What happened to him? The FBI never found out.  

But they were convinced he did not survive. He jumped from 10,000 feet without proper protection against the extreme wind chill.

Even if he survived the jump, his survival in mountainous terrain at night during the onset of winter would surely have been impossible

Why do it at all? He must have known the bills would be traceable, and that he could never spend the money anyway.

The hijacking marked the end of unscrutinized commercial airline travel. In 1973, luggage searches were instigated on all commercial flights, and the FAA also required that all Boeing 727 aircraft be fitted with a so-called “Cooper vane” that prevented the lowering of the aft airstair during flight.

It didn’t stop other would-be hijackers from committing copycat crimes during the seventies – fifteen in all, none of them successful. My favourite is a desperado called Glenn Tripp.

On July 11, 1980, Tripp seized Northwest flight 608 at Seattle-Tacoma Airport, demanding $600,000, two parachutes… oh, and somebody to top his boss – please. After a 10-hour standoff, Tripp reduced his demands to three cheeseburgers and count to ten while I get away. He was apprehended. But two years later, while still on probation, he hijacked the same Northwest flight and demanded to be flown to Afghanistan. When the plane landed in Portland, he was shot and killed by FBI agents.

The Dan Cooper story has one further footnote.

In 1980, eight-year-old Brian Ingram was holidaying with his family on the Columbia River 20 miles southwest of Ariel. He uncovered three packets of the ransom cash as he raked the sandy riverbank to build a campfire. The bills were significantly disintegrated, but still bundled in rubber bands.

It was assumed the bills had floated there. But if they had, why were ten bills missing from one packet, and how did the three packets remain together after separating from the rest of the haul?

The case remains the one of the most enduring mysteries in criminal history.

What did happen to Dan Cooper and the $200,000?

Unlike fiction, it’s a story without a satisfying ending. The truth is we’ll probably never know.


CRY JUSTICE: Charlie George, book 4

There’s the law.  Or there’s justice.

Most extreme acts of violence are pretty random. But murdering someone and impaling their head on the railing outside the Royal Courts of Justice, well that takes planning.  And when the pathologist finds a page from a book rammed down the dead man’s throat, DI Charlie George thinks it’s safe to assume that someone, somewhere, wants to send a message.

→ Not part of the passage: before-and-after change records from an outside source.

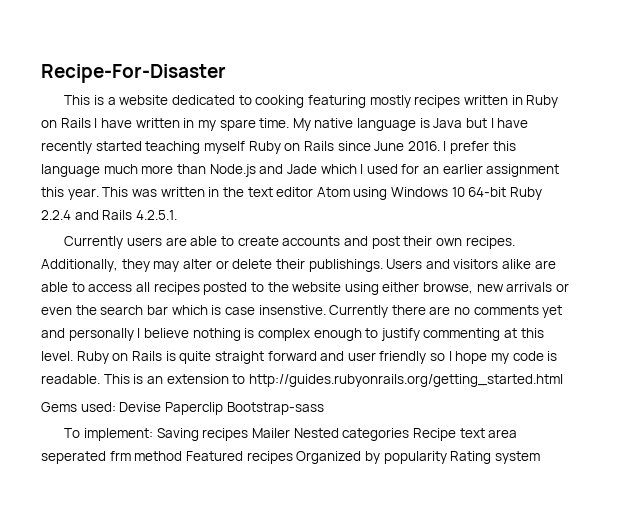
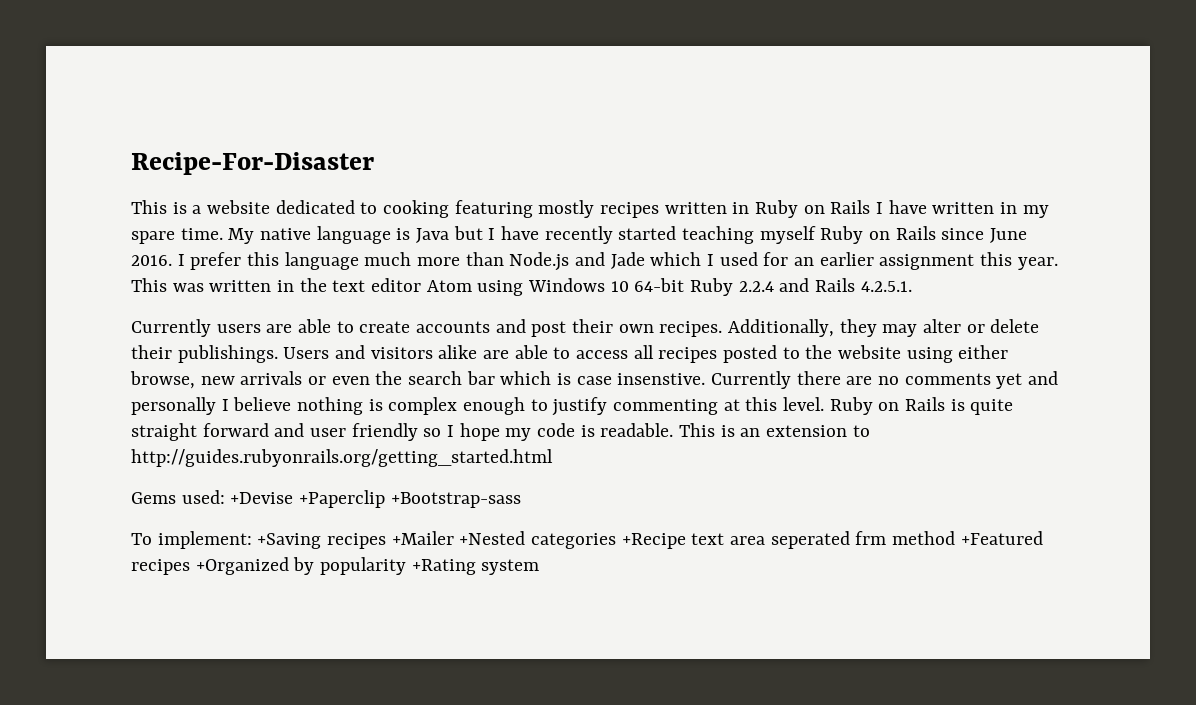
- Gems used: Devise Paperclip Bootstrap-sass
+ Gems used: +Devise +Paperclip +Bootstrap-sass
- To implement: Saving recipes Mailer Nested categories Recipe text area seperated frm method Featured recipes Organized by popularity Rating system
+ To implement: +Saving recipes +Mailer +Nested categories +Recipe text area seperated frm method +Featured recipes +Organized by popularity +Rating system

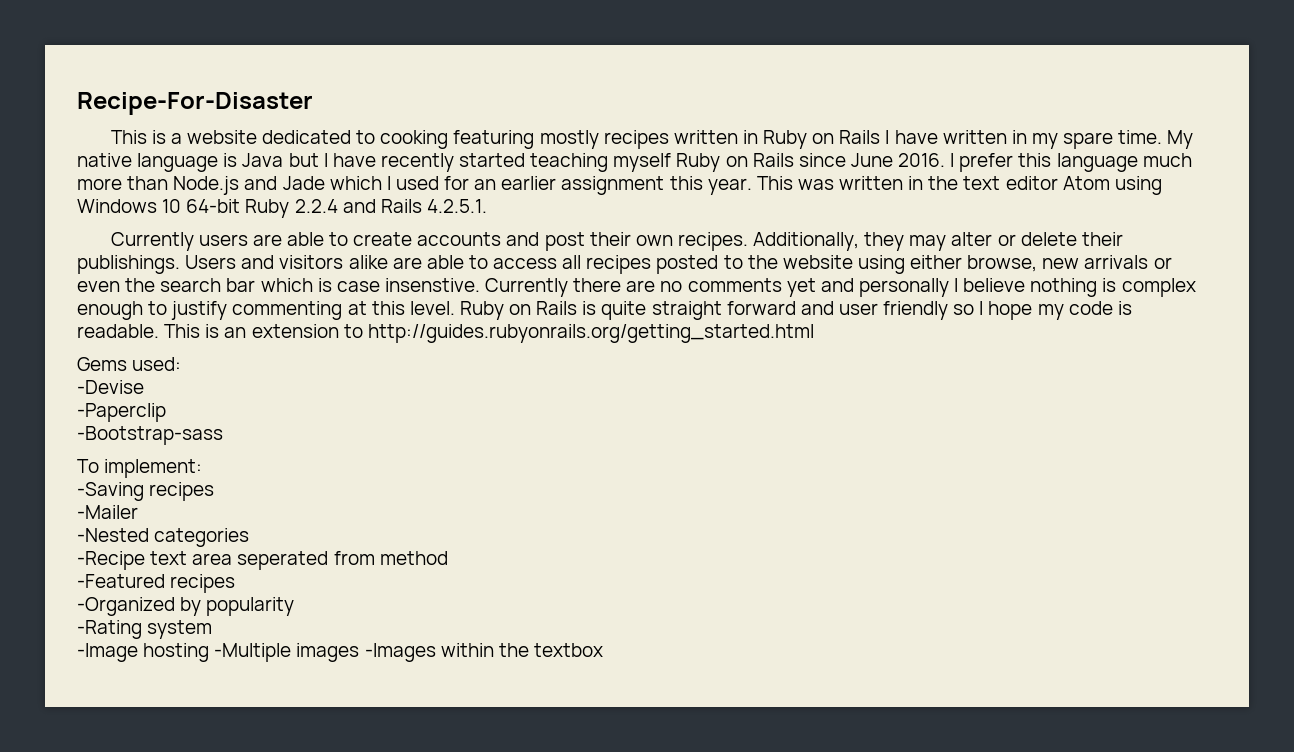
- Gems used: +Devise +Paperclip +Bootstrap-sass
+ Gems used:
+ -Devise
+ -Paperclip
+ -Bootstrap-sass
- To implement: +Saving recipes +Mailer +Nested categories +Recipe text area seperated frm method +Featured recipes +Organized by popularity +Rating system
+ To implement:
+ -Saving recipes
+ -Mailer
+ -Nested categories
+ -Recipe text area seperated from method
+ -Featured recipes
+ -Organized by popularity
+ -Rating system
+ -Image hosting -Multiple images -Images within the textbox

But people who have the resources to plan a murder like that, they’ve also got the nous not to get caught. So Charlie knows he has a problem.  Whoever the killer is, he doesn’t think they’ve finished doling out rough justice just yet. He just wishes he could summon the enthusiasm to stop them.

Because sometimes people really do get what’s coming to them.

You have to wonder: which side of the law is justice really on?

The DI Charlie George series is published by Little, Brown, London and all books are available as eBook, paperback or hardback and also on audio. 



  1. This is one of my favorite real-life stories that became an urban legend. D.B. Cooper shows up in books, movies, and other fiction every year. There were clubs dedicated to finding either the loot or him or both. We all have our favorites story as to what really happened. I was in high school when this happened and it was much more fun than the war in Vietnam, overdose deaths of Janis Joplin and Jimi Hendricks, the breakup of the Beatles or any other current news. I like to think that he dropped some ‘red herring’ bundles of cash along the route before he jumped and maybe one left on the steps to ‘self-jump’ after he did. I think he had a great plan and stuck to it. He led a secret, normal life that ended in its due time.

    1. Thanks, Janet. I think one of the great things about mysteries is they allow us to create our own endings. Intriguing: all that planning, and then he jumps out of the plane into the night time wilderness with marked money, without a clue what to do next? Unlikely. He must have been one smart fella because, unlike all the ones that followed, he was the only one the FBI couldn’t catch, or even name.

  2. I was 24 yo and flying from Portland to San Diego that night. I missed my connection in San Francisco. Always wondetred if it was because of him.